La reforma modifica el primer inciso del artículo 79 de la Constitución, permitiendo la creación de una circunscripción electoral específica para los ciudadanos salvadoreños que viven fuera del país. Esta medida asegura que al menos dos de los 60 diputados que conforman la Asamblea Legislativa sean elegidos por los salvadoreños en el extranjero.
El artículo reformado establece que «en el territorio de la República y en el extranjero se establecerán las circunscripciones electorales que determinará la ley». De esta forma, el sistema electoral para la diáspora estará basado en el registro electoral de los salvadoreños con domicilio en el exterior, lo que garantizará su participación directa en los comicios nacionales.
Con esta reforma, los salvadoreños que residen en el extranjero podrán elegir a sus propios representantes, quienes tendrán la capacidad de influir en las decisiones del Congreso, en lugar de que sus votos se sumen al departamento de San Salvador, como ocurría hasta ahora.
Una Reforma Histórica para la Diáspora
La aprobación de esta reforma es un paso significativo para la comunidad salvadoreña en el exterior, que ha estado clamando por una mayor representación política. De acuerdo con datos oficiales, más de 3 millones de salvadoreños viven fuera del país, siendo Estados Unidos el principal destino de emigración. Sin embargo, solo aproximadamente 950,000 de ellos han registrado oficialmente su domicilio en el extranjero a través del Documento Único de Identidad (DUI).
La medida fue aprobada con 57 votos a favor y sin debate previo, lo que ha generado reacciones mixtas entre los sectores políticos. A pesar de que la reforma aún debe ser ratificada para entrar en vigor, se espera que esté completamente implementada para las elecciones de 2027.
Impacto en el Sistema Electoral y la Economía
Además de otorgar representación política a la diáspora, esta reforma también refleja la importancia económica de los salvadoreños fuera del país. Las remesas enviadas por los emigrantes representan alrededor del 24 % del Producto Interno Bruto (PIB) de El Salvador, convirtiéndose en la principal fuente de divisas, por encima de las exportaciones y el turismo.
El gobierno salvadoreño destacó que esta reforma no solo responde a una demanda histórica, sino que también reconoce el impacto de la diáspora en la economía y la política del país. «La comunidad salvadoreña en el exterior ya participa en el sistema político, y ahora merecen un reconocimiento estructural con una representación directa», expresó el Ejecutivo en un comunicado oficial.

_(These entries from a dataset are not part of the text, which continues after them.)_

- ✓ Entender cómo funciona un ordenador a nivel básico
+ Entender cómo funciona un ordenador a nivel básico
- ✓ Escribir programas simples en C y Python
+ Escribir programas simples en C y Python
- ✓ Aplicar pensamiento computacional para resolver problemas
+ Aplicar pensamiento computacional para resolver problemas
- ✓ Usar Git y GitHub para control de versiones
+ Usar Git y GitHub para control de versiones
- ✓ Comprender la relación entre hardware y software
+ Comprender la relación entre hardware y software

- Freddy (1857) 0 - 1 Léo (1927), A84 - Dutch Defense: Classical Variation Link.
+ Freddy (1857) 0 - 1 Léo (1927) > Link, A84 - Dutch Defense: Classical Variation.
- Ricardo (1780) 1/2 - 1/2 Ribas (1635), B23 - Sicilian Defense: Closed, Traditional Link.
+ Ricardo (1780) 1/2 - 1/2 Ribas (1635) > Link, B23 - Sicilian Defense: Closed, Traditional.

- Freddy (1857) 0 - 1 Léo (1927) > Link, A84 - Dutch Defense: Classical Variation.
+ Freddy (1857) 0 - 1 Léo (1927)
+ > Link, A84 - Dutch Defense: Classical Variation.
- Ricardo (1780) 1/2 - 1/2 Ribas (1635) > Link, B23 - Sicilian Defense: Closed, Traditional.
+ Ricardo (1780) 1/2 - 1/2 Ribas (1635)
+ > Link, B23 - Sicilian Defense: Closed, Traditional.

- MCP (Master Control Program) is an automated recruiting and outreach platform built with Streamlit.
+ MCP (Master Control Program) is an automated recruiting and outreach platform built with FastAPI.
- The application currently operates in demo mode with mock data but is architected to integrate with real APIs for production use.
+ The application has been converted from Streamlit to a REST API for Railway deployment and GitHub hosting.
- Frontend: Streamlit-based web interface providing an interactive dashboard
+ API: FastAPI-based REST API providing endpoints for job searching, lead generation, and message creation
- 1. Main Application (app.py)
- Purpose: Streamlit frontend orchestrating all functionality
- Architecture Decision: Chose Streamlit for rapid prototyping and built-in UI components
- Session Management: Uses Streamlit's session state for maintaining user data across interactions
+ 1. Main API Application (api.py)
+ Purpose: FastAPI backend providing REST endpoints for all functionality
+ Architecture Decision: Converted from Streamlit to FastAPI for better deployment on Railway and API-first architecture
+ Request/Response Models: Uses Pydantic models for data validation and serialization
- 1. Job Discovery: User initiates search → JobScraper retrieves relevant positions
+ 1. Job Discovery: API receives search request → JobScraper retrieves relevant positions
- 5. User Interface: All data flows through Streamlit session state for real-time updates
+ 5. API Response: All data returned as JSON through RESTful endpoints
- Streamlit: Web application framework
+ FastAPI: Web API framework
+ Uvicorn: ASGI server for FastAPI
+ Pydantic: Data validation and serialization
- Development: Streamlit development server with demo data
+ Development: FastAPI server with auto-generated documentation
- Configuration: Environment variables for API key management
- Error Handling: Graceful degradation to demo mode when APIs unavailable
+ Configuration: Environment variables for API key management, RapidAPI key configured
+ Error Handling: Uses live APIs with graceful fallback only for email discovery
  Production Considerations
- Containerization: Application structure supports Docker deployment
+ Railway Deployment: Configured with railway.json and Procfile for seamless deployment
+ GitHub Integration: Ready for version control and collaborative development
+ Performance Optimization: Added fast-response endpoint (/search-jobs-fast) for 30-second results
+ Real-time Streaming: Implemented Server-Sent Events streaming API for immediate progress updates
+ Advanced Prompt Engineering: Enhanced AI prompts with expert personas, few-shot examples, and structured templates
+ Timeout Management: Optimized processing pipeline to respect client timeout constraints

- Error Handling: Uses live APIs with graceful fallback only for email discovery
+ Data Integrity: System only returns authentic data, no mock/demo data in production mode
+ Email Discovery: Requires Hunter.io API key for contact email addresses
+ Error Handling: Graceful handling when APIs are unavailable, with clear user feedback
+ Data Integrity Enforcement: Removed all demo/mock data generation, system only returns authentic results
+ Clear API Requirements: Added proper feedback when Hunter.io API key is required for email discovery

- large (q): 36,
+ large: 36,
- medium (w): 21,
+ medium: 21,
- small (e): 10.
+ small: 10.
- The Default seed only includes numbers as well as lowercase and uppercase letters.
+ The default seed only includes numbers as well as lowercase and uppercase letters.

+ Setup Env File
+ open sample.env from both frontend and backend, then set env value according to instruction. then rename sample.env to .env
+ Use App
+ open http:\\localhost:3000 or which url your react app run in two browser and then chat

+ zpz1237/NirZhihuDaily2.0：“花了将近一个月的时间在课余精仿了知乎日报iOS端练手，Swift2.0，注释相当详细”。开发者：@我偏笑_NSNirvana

Reformas Anteriores y Contexto Electoral
No es la primera vez que el gobierno de Bukele impulsa reformas electorales. En 2023, se redujo el número de diputados de 84 a 60, y se modificaron otras normativas para garantizar una distribución más equitativa de los votos y escaños. Con las elecciones presidenciales y legislativas programadas para 2027, esta reforma forma parte de una serie de ajustes en el sistema político que Bukele busca implementar.
El presidente ha señalado que la reforma fortalecerá la democracia al permitir que los salvadoreños en el extranjero, que constituyen una parte significativa de la población, tengan una influencia directa en las decisiones legislativas y el rumbo del país.
Un Nuevo Capítulo en la Relación con la Diáspora
Esta reforma marca un cambio histórico en la relación entre El Salvador y su comunidad en el exterior. Por primera vez, los salvadoreños fuera del país podrán elegir a sus propios representantes y participar activamente en la política nacional, un paso importante hacia la inclusión y el reconocimiento de su papel vital en el desarrollo del país.
A partir de ahora, la diáspora salvadoreña tendrá una voz oficial en el Congreso, un avance que refleja la evolución del sistema político salvadoreño y su adaptación a las realidades globales de un país con una considerable población fuera de sus fronteras.